### Instructions for the task:
Below are records to retype exactly, except for the pictures.

### Dataset records:
BEGIN
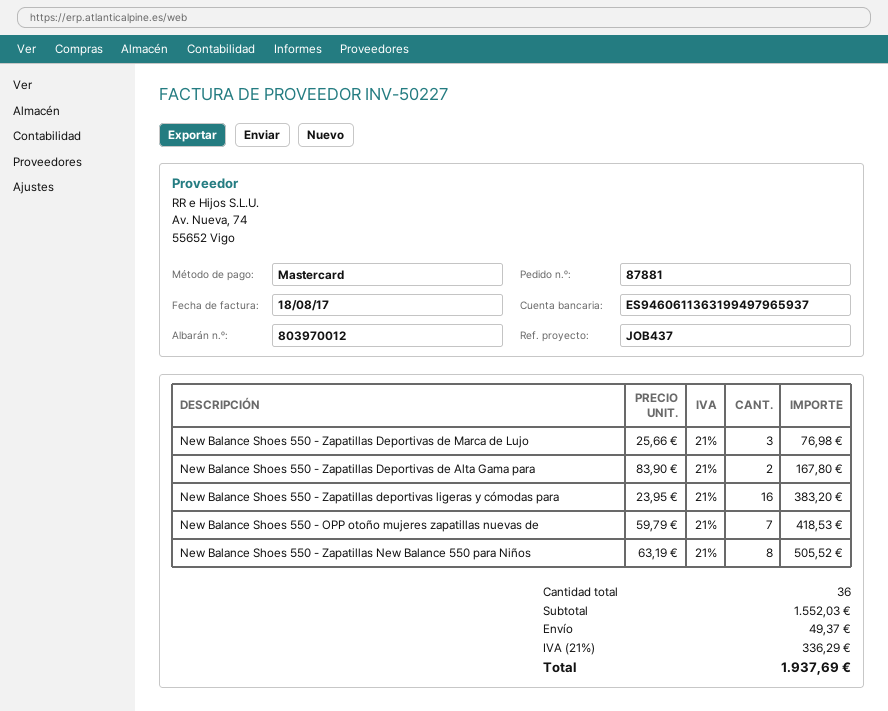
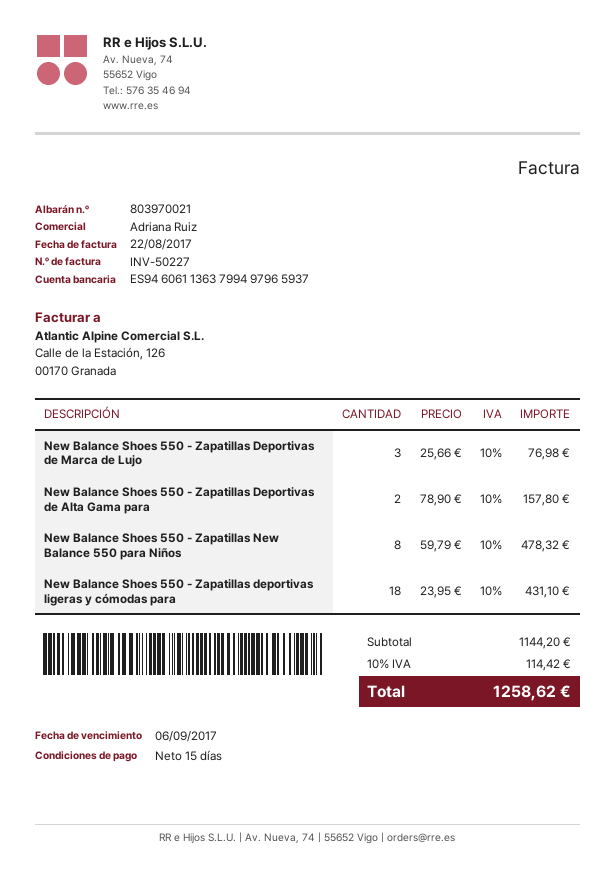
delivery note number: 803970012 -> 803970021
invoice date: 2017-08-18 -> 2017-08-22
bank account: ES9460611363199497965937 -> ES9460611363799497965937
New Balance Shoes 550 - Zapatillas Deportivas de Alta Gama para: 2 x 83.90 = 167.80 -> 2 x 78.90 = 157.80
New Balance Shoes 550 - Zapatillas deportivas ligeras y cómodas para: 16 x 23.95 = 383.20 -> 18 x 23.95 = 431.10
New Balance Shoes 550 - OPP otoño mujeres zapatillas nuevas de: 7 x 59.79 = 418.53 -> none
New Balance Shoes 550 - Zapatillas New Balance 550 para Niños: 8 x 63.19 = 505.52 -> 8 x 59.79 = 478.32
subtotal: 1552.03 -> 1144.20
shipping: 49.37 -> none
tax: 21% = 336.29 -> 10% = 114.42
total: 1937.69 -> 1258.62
END
### Solution to the problem:
delivery note number: 803970012 -> 803970021
invoice date: 2017-08-18 -> 2017-08-22
bank account: ES9460611363199497965937 -> ES9460611363799497965937
New Balance Shoes 550 - Zapatillas Deportivas de Alta Gama para: 2 x 83.90 = 167.80 -> 2 x 78.90 = 157.80
New Balance Shoes 550 - Zapatillas deportivas ligeras y cómodas para: 16 x 23.95 = 383.20 -> 18 x 23.95 = 431.10
New Balance Shoes 550 - OPP otoño mujeres zapatillas nuevas de: 7 x 59.79 = 418.53 -> none
New Balance Shoes 550 - Zapatillas New Balance 550 para Niños: 8 x 63.19 = 505.52 -> 8 x 59.79 = 478.32
subtotal: 1552.03 -> 1144.20
shipping: 49.37 -> none
tax: 21% = 336.29 -> 10% = 114.42
total: 1937.69 -> 1258.62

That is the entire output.